Merchant Bank Ghana is being sold because it has been crippled by bad debts, principal among which is that of the President’s brother.  A local consortium of seemingly Good Samaritans come to the rescue of the disabled bank and offer to buy it for a song and save the jobs of those who make their livelihood from it; never mind the fact that many of the same people are walking away before they get pushed.

It turns out that the folks who are buying the bank have very intricate and close knit relationships among each other. The principal lawyer acts for the person whose borrowings put the bank on clutches in the first place. He also acts for the ‘knights in shining armour’ who are coming to the rescue of the bank.  One of the folks who is coming with the ‘dough’ is said to have been closely associated professionally with the lawyer and now works as a close confidant of a Minister in President Mahama’s government. To compound the whole despicable saga, the same lawyer represented President Mahama in the Election Petition case.

Now, we hear that the company who was unable to pay the debts that led to Merchant Bank having the clutches removed that resulted in its terminal and fatal fall, has suddenly found money to pay back the debt it owed. The glaring and daring bravado of this whole saga is a breathtakingly audacious act by people who could not even pretend or hide their true identities and close association. Theirs is the biggest hamper for Christmas 2013

 The crippled Merchant Bank has had its clutches kicked away and robbed in broad daylight. This act of High Noon bravado has been carried out without even the pretence of the raiders masking their identities ala Zorro. When this cruel act was made public, the deputy ventriloquist to the “Old Man”, screamed that this was sowing the seeds for “regime change” (the new lingo for “coup d’état). 

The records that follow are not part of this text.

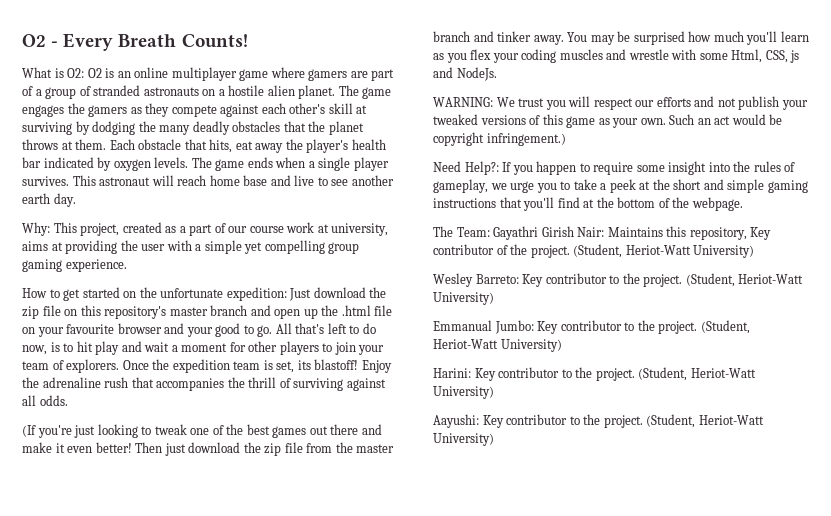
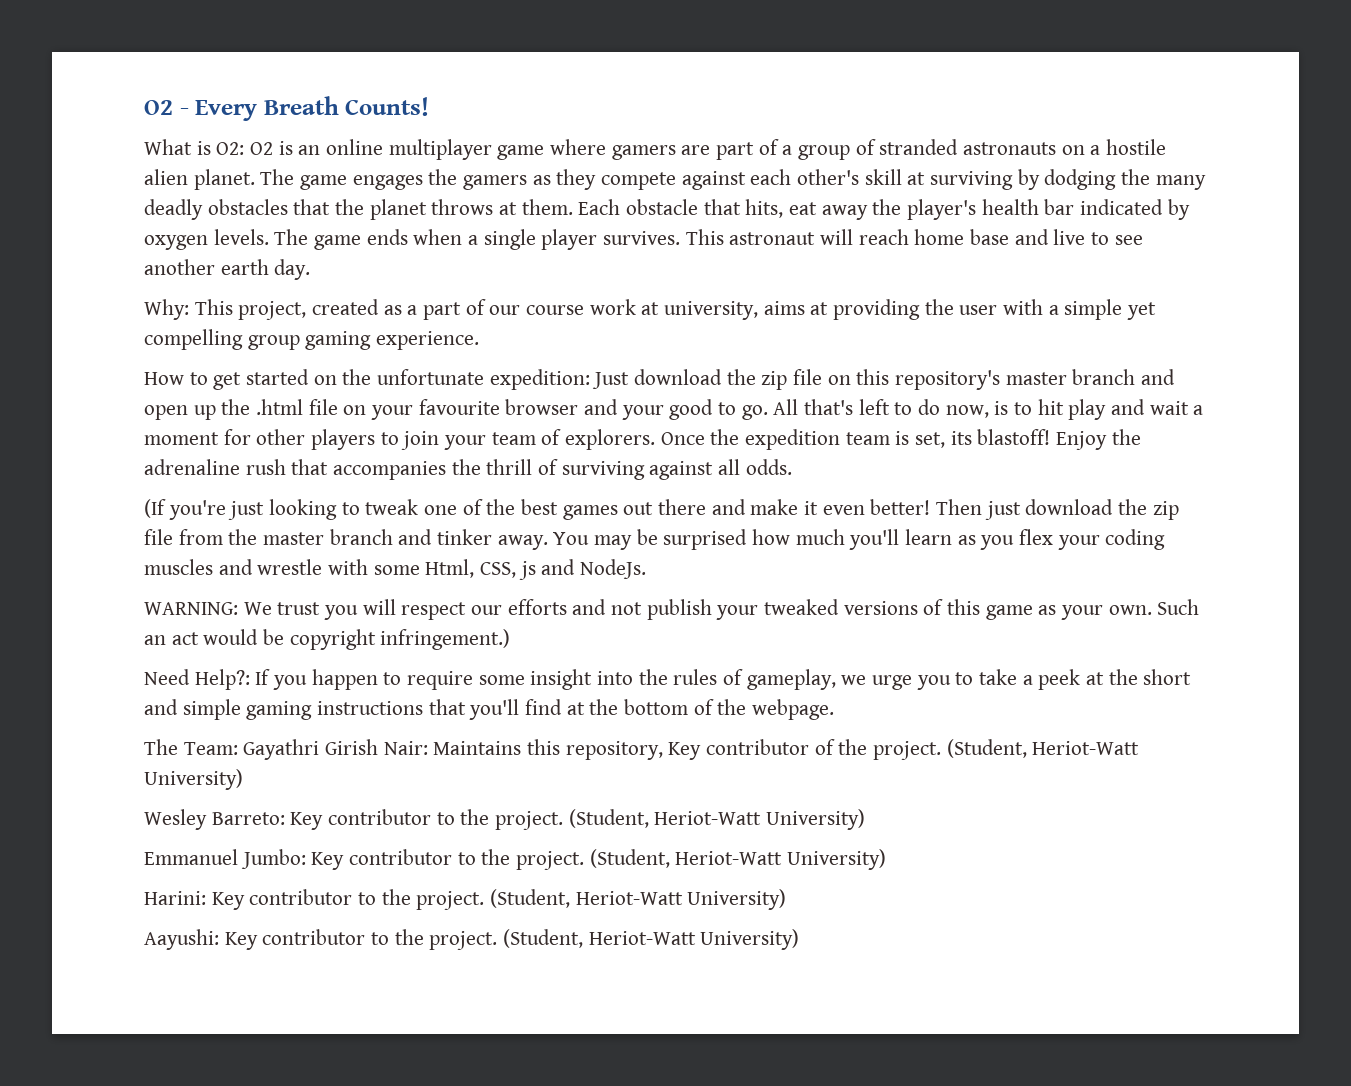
[433,320,492,331] Emmanual -> [144,849,238,865] Emmanuel

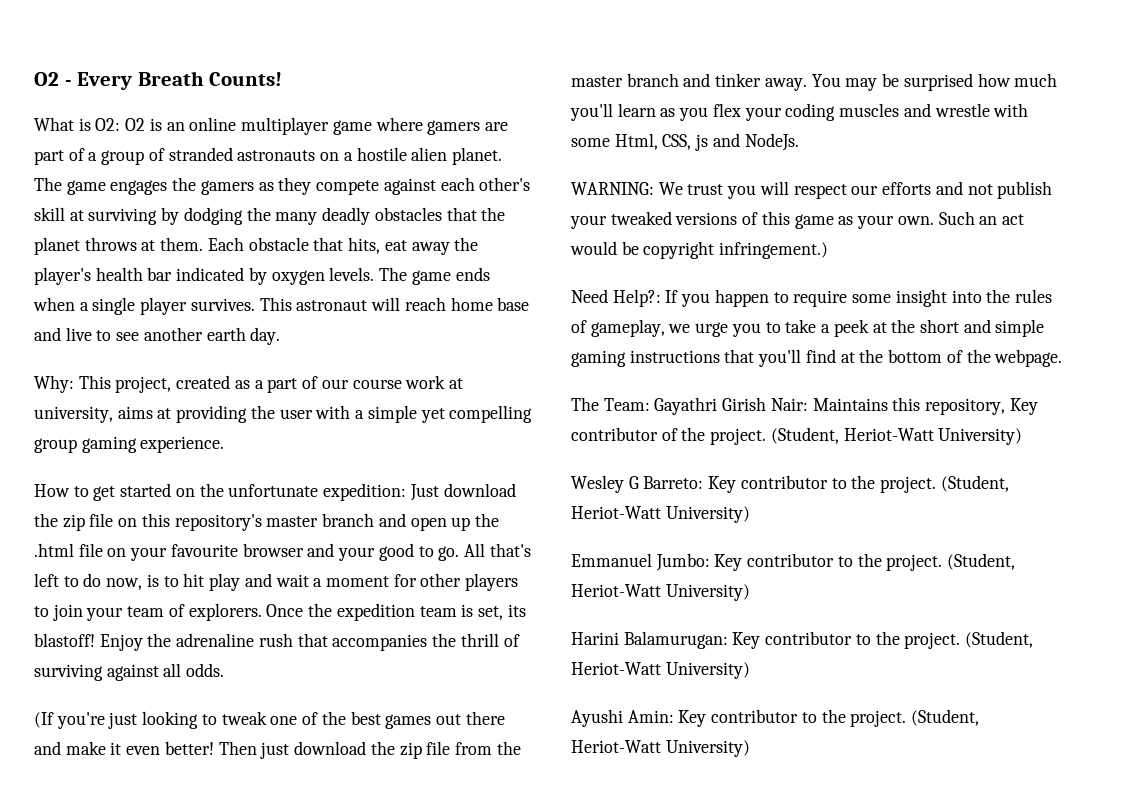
(207, 819) none -> [628,476,639,489] G
[144,889,787,910] [144,929,219,950] Harini: Key contributor to the project. (Student, Heriot-Watt University) // Aayushi: -> [571,631,1034,649] [571,662,750,679] [571,709,674,727] Harini Balamurugan: Key contributor to the project. (Student, Heriot-Watt University) // Ayushi Amin:

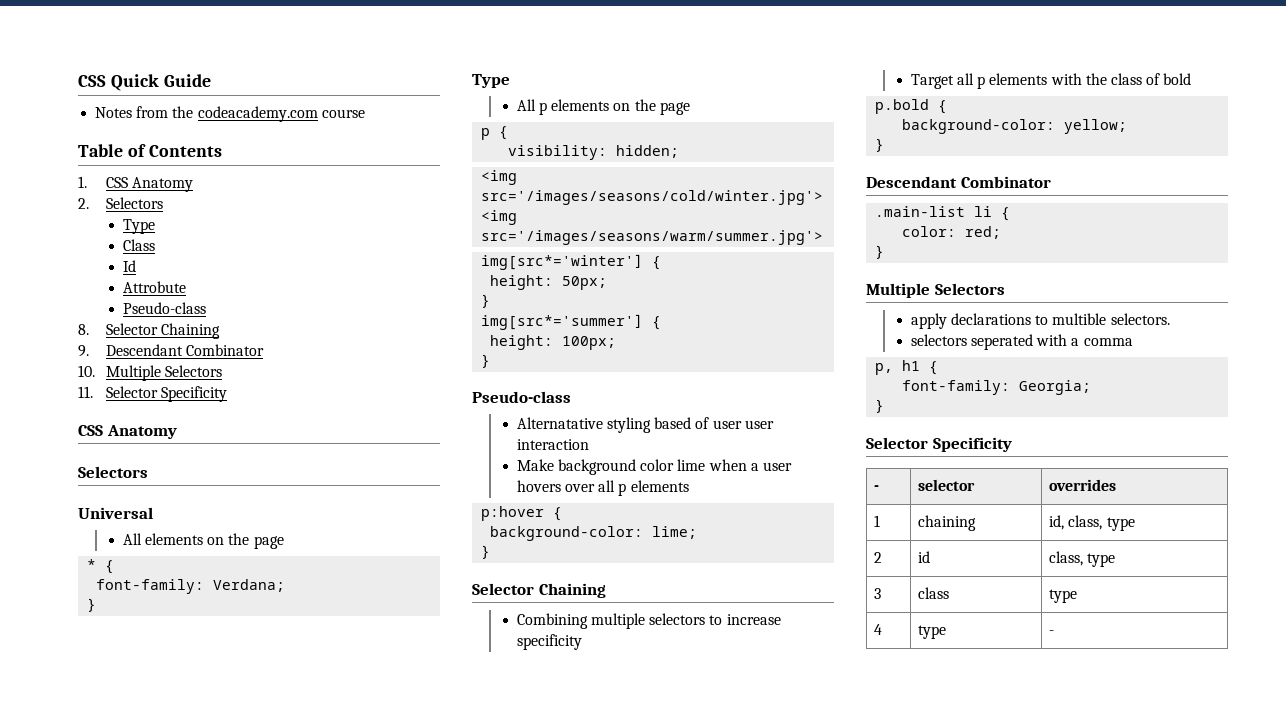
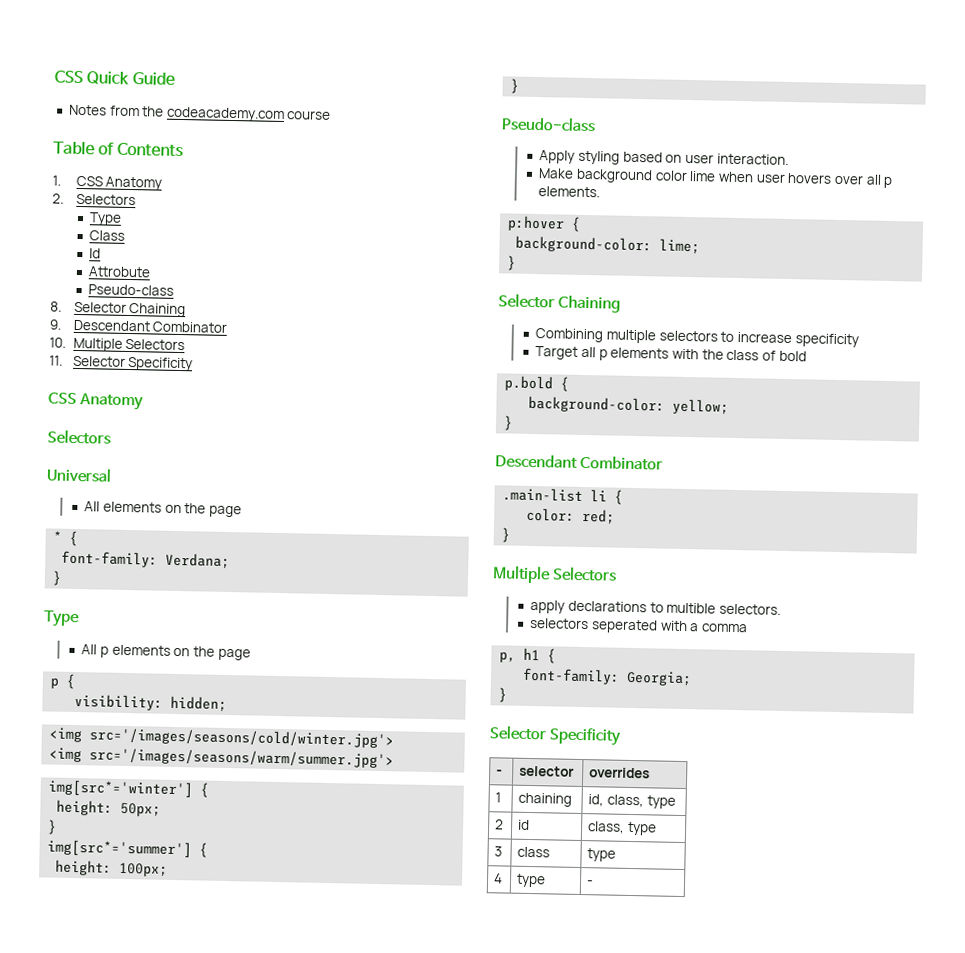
[516,417,603,429] Alternatative -> [539,150,576,164] Apply
[695,417,774,429] [516,439,589,450] of user user interaction -> [665,153,789,165] on user interaction.
[750,463,759,471] a -> (754, 177) none
[630,480,689,492] elements -> [538,186,601,198] elements.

Nothing could be further from our minds. There are enough false messiahs promising hampers from heaven as they empty our pockets in  this festive season.  We prefer hamper-free festive celebrations than to start 2014 with a dawn rehash of “even the few amenities…” 

 As we contemplate how we will enjoy this festive season, I trust I have managed to bring a little smile as you ponder and wonder if you will get a hamper or not. I do hope you do. Boys 

A Merry Christmas to you all. God and Allah and my great grandpa Okomfo Anokye willing, I shall return in 2014. Cheers.